Now, this isn’t an indictment of anyone here who is short. Today, being short isn’t viewed in the same way as in ancient times. Think tall, statuesque, chiseled-featured Roman soldier, and you get it. Zacchaeus didn’t fit that mold. Zacchaeus was an outsider in every way.  

But, Zacchaeus wanted to see Jesus. Boss tax collector, collaborator with the enemy, rich, short Zacchaeus just wanted to see Jesus. But, the crowd was in his way. So, he climbed a tree. Now this was not a proper move on his part. After all, someone of his wealth and status should simply show more dignity. But, Zacchaeus was more interested in seeing Jesus than in preserving his reputation. Jesus saw that in him. Approached the tree and told him to come down. And then, promptly, invited himself to dinner.

But there’s something else here. A correction that we must make about Zacchaeus. I don’t know about you, but I grew up hearing this story told as a story of repentance. That, after meeting Jesus, Zacchaeus promises to change his ways. But, there’s a problem with that interpretation. Because the verb used in verse 8 is not a future tense verb, where Zacchaeus promises that he will give to the poor or that, if he has cheated someone, he will pay back four times as much. In fact, the verbs in this verse are in the present tense. Which suggests that Zacchaeus is already doing this. And exceeding what the law requires of him: giving half of his money to the poor instead of the required 10%, repaying those who have been cheated twice as much as the law requires. Zacchaeus isn’t in need of forgiveness. Zacchaeus is a model of how the wealthy can use their wealth to serve the kingdom of God. 

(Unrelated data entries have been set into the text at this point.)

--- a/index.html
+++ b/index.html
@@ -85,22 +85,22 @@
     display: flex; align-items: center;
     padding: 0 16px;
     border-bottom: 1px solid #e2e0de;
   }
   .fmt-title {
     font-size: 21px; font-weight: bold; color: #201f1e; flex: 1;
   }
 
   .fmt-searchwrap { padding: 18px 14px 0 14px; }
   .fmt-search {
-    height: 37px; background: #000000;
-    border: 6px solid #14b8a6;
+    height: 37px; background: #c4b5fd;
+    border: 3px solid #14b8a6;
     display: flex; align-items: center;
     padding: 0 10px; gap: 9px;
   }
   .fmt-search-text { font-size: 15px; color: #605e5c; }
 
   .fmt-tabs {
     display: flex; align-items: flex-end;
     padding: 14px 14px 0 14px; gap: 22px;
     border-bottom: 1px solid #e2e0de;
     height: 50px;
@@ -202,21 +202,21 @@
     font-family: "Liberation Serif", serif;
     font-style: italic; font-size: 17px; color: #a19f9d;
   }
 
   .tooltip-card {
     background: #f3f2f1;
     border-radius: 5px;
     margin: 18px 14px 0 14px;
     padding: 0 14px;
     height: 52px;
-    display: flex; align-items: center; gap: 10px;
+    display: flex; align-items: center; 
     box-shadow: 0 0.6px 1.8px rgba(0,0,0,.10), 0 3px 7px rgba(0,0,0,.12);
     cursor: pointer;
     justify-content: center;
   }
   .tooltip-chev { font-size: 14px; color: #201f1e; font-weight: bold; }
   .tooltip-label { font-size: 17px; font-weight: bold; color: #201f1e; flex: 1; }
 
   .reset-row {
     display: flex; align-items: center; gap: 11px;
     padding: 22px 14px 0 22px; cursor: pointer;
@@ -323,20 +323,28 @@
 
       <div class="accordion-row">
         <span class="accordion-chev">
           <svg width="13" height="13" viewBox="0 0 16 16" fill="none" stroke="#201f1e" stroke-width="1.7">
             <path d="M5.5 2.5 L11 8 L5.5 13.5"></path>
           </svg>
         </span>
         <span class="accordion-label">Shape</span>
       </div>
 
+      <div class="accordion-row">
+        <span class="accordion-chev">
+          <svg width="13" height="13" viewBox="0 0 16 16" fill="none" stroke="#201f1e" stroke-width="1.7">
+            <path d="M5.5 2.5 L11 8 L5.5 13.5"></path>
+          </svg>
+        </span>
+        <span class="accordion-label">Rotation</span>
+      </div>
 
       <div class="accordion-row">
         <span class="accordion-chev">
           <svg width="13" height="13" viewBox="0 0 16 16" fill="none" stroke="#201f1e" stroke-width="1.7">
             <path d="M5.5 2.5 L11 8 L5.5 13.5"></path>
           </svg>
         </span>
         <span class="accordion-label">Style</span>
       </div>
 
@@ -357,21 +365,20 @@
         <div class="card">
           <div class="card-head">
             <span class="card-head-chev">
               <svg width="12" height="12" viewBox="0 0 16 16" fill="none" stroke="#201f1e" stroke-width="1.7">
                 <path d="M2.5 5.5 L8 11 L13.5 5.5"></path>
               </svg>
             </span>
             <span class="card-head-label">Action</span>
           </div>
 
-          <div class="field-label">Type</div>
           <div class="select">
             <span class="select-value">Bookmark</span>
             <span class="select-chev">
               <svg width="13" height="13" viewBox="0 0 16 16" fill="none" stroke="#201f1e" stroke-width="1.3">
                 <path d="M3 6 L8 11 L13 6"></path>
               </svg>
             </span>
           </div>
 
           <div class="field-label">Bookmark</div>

So, Zacchaeus doesn’t need forgiveness here. What he needs is to belong. To be part of a community that welcomes him. That no longer views him, wrongly, as a sinner. It’s why Jesus invites himself to dinner. To send a message to the insiders that this outsider is welcome in the kingdom of God.
For those of us on the inside, the most profound witness to Jesus can often be heard and seen through an outsider lens. Sometimes, we, like the Pharisees, get so caught up in our rules and our regulations and our way of doing things that we become blind to what God is really doing - what God is doing in our own lives, but especially what God is doing in the world around us. Yet, what God is doing is succinctly summarized in the closing verse of our lesson, in verse 10. “The Son of Man came to seek out and save the lost.” 

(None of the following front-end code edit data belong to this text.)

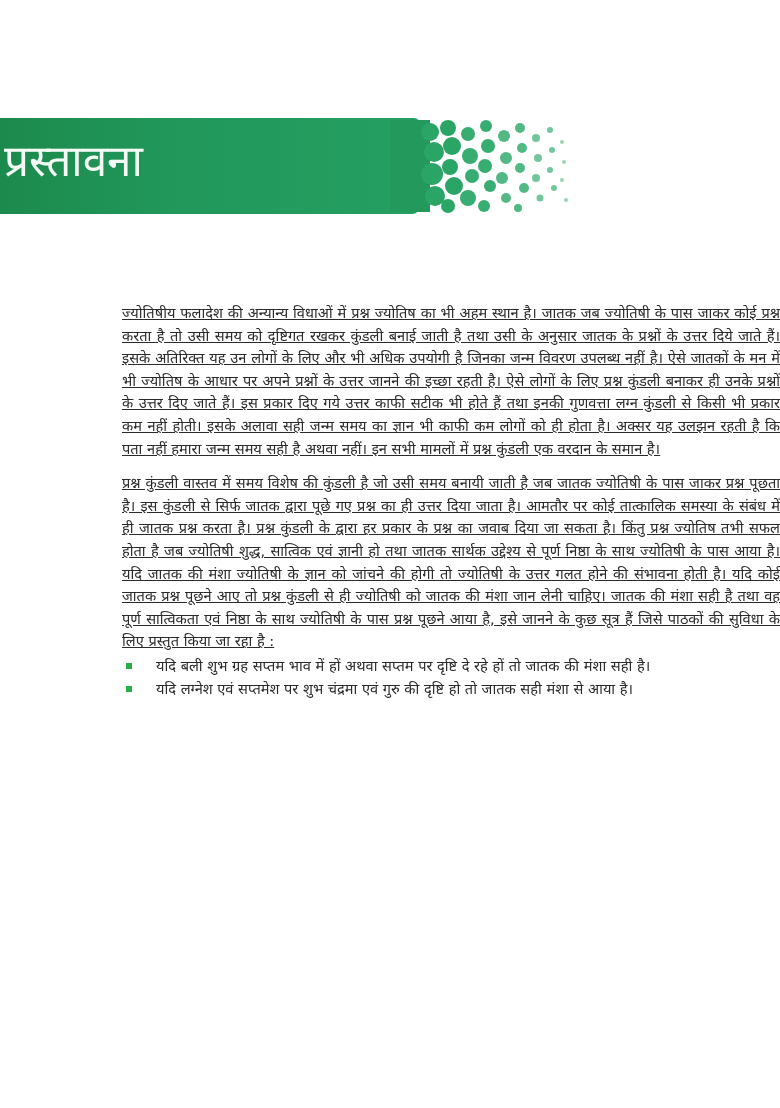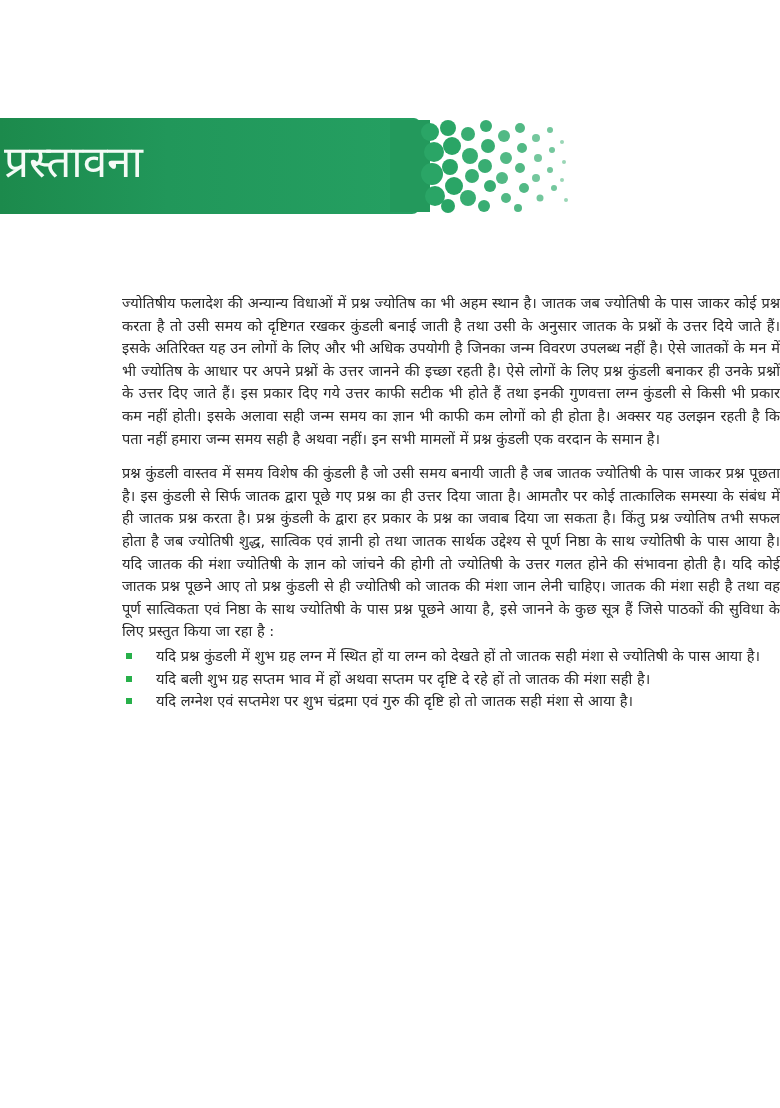--- a/index.html
+++ b/index.html
@@ -38,34 +38,35 @@
       width: 190px;
       height: 110px;
     }
     .banner-title {
       position: absolute;
       left: 4px;
       top: 22px;
       font-size: 44px;
       line-height: 56px;
       color: #f4fbf6;
-      font-family: Liberation Sans, sans-serif;
+      font-family: Liberation Serif, serif;
       letter-spacing: 0px;
     }
     .content {
       position: absolute;
       left: 122px;
       top: 292px;
       width: 658px;
       font-size: 14.6px;
       line-height: 22.6px;
       text-align: justify;
     }
     .para {
-      margin: 0 0 12px 0;
+      margin: 10px 0 12px 0;
+      text-decoration: underline;
     }
     .bullets {
       list-style: none;
       margin: 0 0 12px 0;
       padding: 0;
     }
     .bullet-item {
       position: relative;
       padding-left: 34px;
     }
@@ -137,24 +138,20 @@
   </svg>
   <div class="banner-title">प्रस्तावना</div>
 </div>
 
 <div class="content">
   <p class="para">ज्योतिषीय फलादेश की अन्यान्य विधाओं में प्रश्न ज्योतिष का भी अहम स्थान है। जातक जब ज्योतिषी के पास जाकर कोई प्रश्न करता है तो उसी समय को दृष्टिगत रखकर कुंडली बनाई जाती है तथा उसी के अनुसार जातक के प्रश्नों के उत्तर दिये जाते हैं। इसके अतिरिक्त यह उन लोगों के लिए और भी अधिक उपयोगी है जिनका जन्म विवरण उपलब्ध नहीं है। ऐसे जातकों के मन में भी ज्योतिष के आधार पर अपने प्रश्नों के उत्तर जानने की इच्छा रहती है। ऐसे लोगों के लिए प्रश्न कुंडली बनाकर ही उनके प्रश्नों के उत्तर दिए जाते हैं। इस प्रकार दिए गये उत्तर काफी सटीक भी होते हैं तथा इनकी गुणवत्ता लग्न कुंडली से किसी भी प्रकार कम नहीं होती। इसके अलावा सही जन्म समय का ज्ञान भी काफी कम लोगों को ही होता है। अक्सर यह उलझन रहती है कि पता नहीं हमारा जन्म समय सही है अथवा नहीं। इन सभी मामलों में प्रश्न कुंडली एक वरदान के समान है।</p>
   <p class="para" style="margin-bottom:2px;">प्रश्न कुंडली वास्तव में समय विशेष की कुंडली है जो उसी समय बनायी जाती है जब जातक ज्योतिषी के पास जाकर प्रश्न पूछता है। इस कुंडली से सिर्फ जातक द्वारा पूछे गए प्रश्न का ही उत्तर दिया जाता है। आमतौर पर कोई तात्कालिक समस्या के संबंध में ही जातक प्रश्न करता है। प्रश्न कुंडली के द्वारा हर प्रकार के प्रश्न का जवाब दिया जा सकता है। किंतु प्रश्न ज्योतिष तभी सफल होता है जब ज्योतिषी शुद्ध, सात्विक एवं ज्ञानी हो तथा जातक सार्थक उद्देश्य से पूर्ण निष्ठा के साथ ज्योतिषी के पास आया है। यदि जातक की मंशा ज्योतिषी के ज्ञान को जांचने की होगी तो ज्योतिषी के उत्तर गलत होने की संभावना होती है। यदि कोई जातक प्रश्न पूछने आए तो प्रश्न कुंडली से ही ज्योतिषी को जातक की मंशा जान लेनी चाहिए। जातक की मंशा सही है तथा वह पूर्ण सात्विकता एवं निष्ठा के साथ ज्योतिषी के पास प्रश्न पूछने आया है, इसे जानने के कुछ सूत्र हैं जिसे पाठकों की सुविधा के लिए प्रस्तुत किया जा रहा है :</p>
   <ul class="bullets">
     <li class="bullet-item">
       <span class="bullet-mark"></span>
-      <span>यदि प्रश्न कुंडली में शुभ ग्रह लग्न में स्थित हों या लग्न को देखते हों तो जातक सही मंशा से ज्योतिषी के पास आया है।</span>
-    </li>
-    <li class="bullet-item">
-      <span class="bullet-mark"></span>
       <span>यदि बली शुभ ग्रह सप्तम भाव में हों अथवा सप्तम पर दृष्टि दे रहे हों तो जातक की मंशा सही है।</span>
     </li>
     <li class="bullet-item">
       <span class="bullet-mark"></span>
       <span>यदि लग्नेश एवं सप्तमेश पर शुभ चंद्रमा एवं गुरु की दृष्टि हो तो जातक सही मंशा से आया है।</span>
     </li>
   </ul>
 </div>
 
 </body></html>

The truth is that we’re all lost. We’re all in need of being found. Of being seen. Of being healed. Of being restored to the community. We’re all in need of being saved, whatever that may look like. Salvation, full participation in the reign of God, is what Jesus offers. 

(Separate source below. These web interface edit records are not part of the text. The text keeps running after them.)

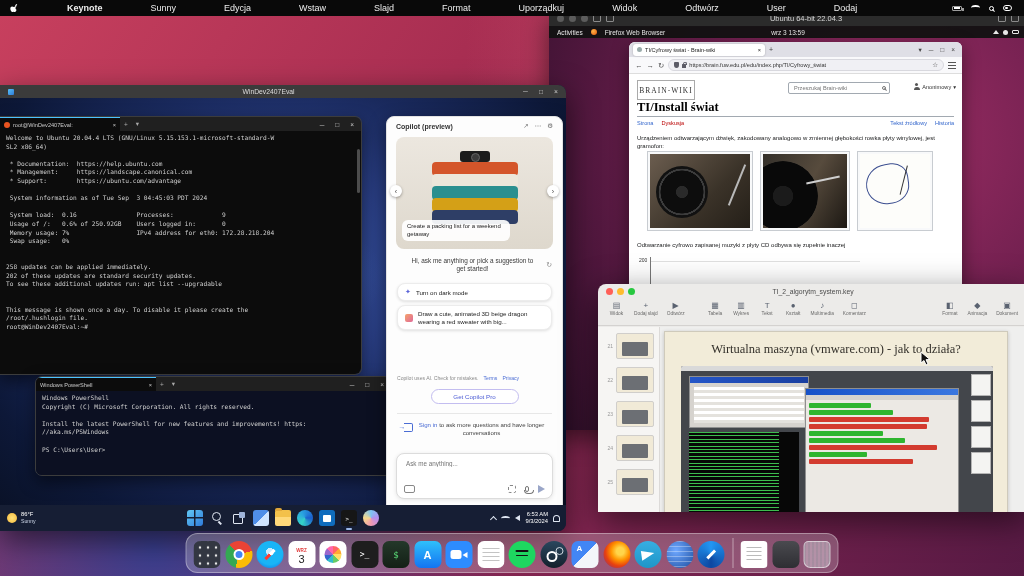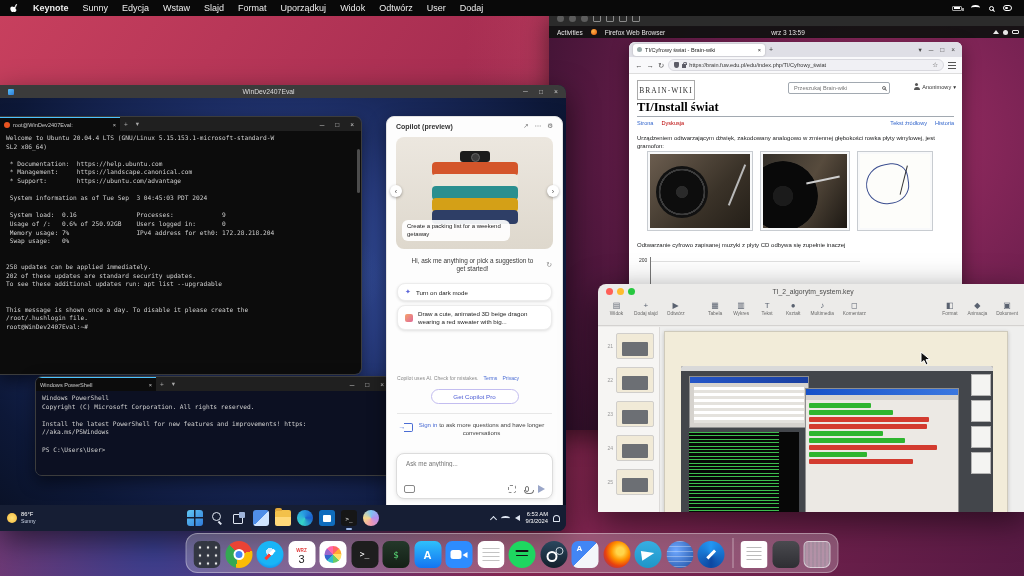--- a/index.html
+++ b/index.html
@@ -6,21 +6,21 @@
   *{box-sizing:border-box;}
   .stage{position:relative;width:1024px;height:576px;overflow:hidden;
     font-family:"Liberation Sans",sans-serif;
     background:
       radial-gradient(circle at 85% 10%,#e05a72 0%,rgba(224,90,114,0) 40%),
       radial-gradient(circle at 15% 95%,#3a3f8f 0%,rgba(58,63,143,0) 35%),
       linear-gradient(125deg,#c8405e 0%,#a82e52 35%,#7d2450 70%,#571a44 100%);}
 
   
   .menubar{position:absolute;left:0;top:0;width:1024px;height:16px;background:#090909;
-    display:flex;align-items:center;z-index:10;color:#ededed;font-size:9px;}
+    display:flex;align-items:center;z-index:10;color:#ededed;font-size:9px;gap:34px;}
   .mitem{padding:0 7px;white-space:nowrap;}
   .mitem.app{font-weight:bold;}
   .apple{padding:0 6px 0 10px;display:flex;align-items:center;}
   .mright{margin-left:auto;display:flex;align-items:center;gap:9px;padding-right:12px;}
   .batt{width:10px;height:5px;border:1px solid #fff9;border-radius:1px;position:relative;}
   .batt::before{content:"";position:absolute;right:-2.5px;top:1px;width:1.5px;height:3px;background:#fff9;}
   .batt::after{content:"";position:absolute;left:.5px;top:.5px;bottom:.5px;width:6px;background:#fff;}
   .mwifi{width:9px;height:6px;border-top:2px solid #fff;border-radius:60% 60% 0 0;}
   .magw{width:5px;height:5px;border:1px solid #fff;border-radius:50%;position:relative;}
   .magw::after{content:"";position:absolute;width:3px;height:1px;background:#fff;transform:rotate(45deg);right:-2px;bottom:-1px;}
@@ -336,20 +336,21 @@
     </div>
   </div>
 
   <div class="uvm">
     <div class="uvm-tb">
       <span class="dotg"></span>
       <span class="dotg"></span>
       <span class="dotg"></span>
       <span class="vmtool"></span>
       <span class="vmtool"></span>
+      <span class="uvm-title">Ubuntu 64-bit 22.04.3</span>
       <span class="vmtool"></span>
       <span class="vmtool"></span>
     </div>
     <div class="uvm-desk">
       <div class="gbar">
         <span>Activities</span>
         <span class="ffdot"></span>
         <span>Firefox Web Browser</span>
         <span class="gclock">wrz 3 13:59</span>
         <span class="gtray">
@@ -682,20 +683,21 @@
             <span class="thumbnum">24</span>
             <span class="thumb"></span>
           </div>
         <div class="thumbrow">
             <span class="thumbnum">25</span>
             <span class="thumb"></span>
           </div>
       </div>
       <div class="kn-canvas">
         <div class="slide">
+          <div class="slide-title">Wirtualna maszyna (vmware.com) - jak to działa?</div>
           <div class="shot">
             <div class="shot-menubar"></div>
             <div class="shot-wina"></div>
             <div class="shot-term"></div>
             <div class="shot-winb">
               <div class="bar" style="width:62px;background:#2fb52f;"></div>
               <div class="bar" style="width:84px;background:#2fb52f;"></div>
               <div class="bar" style="width:120px;background:#d33b2f;"></div>
               <div class="bar" style="width:118px;background:#d33b2f;"></div>
               <div class="bar" style="width:74px;background:#2fb52f;"></div>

This is God’s truth in Luke. That, in Jesus, salvation is offered to everyone. No matter who you are. No matter where you came from. No matter what. Salvation is offered to all, insider and outsider alike. Because this is who God is. And what our God desires. For you. And for me.

Thanks be to God. Amen.

Preached March 21, 2021, online at Grace & Glory and Third Lutheran churches, Goshen/Louisville, KY.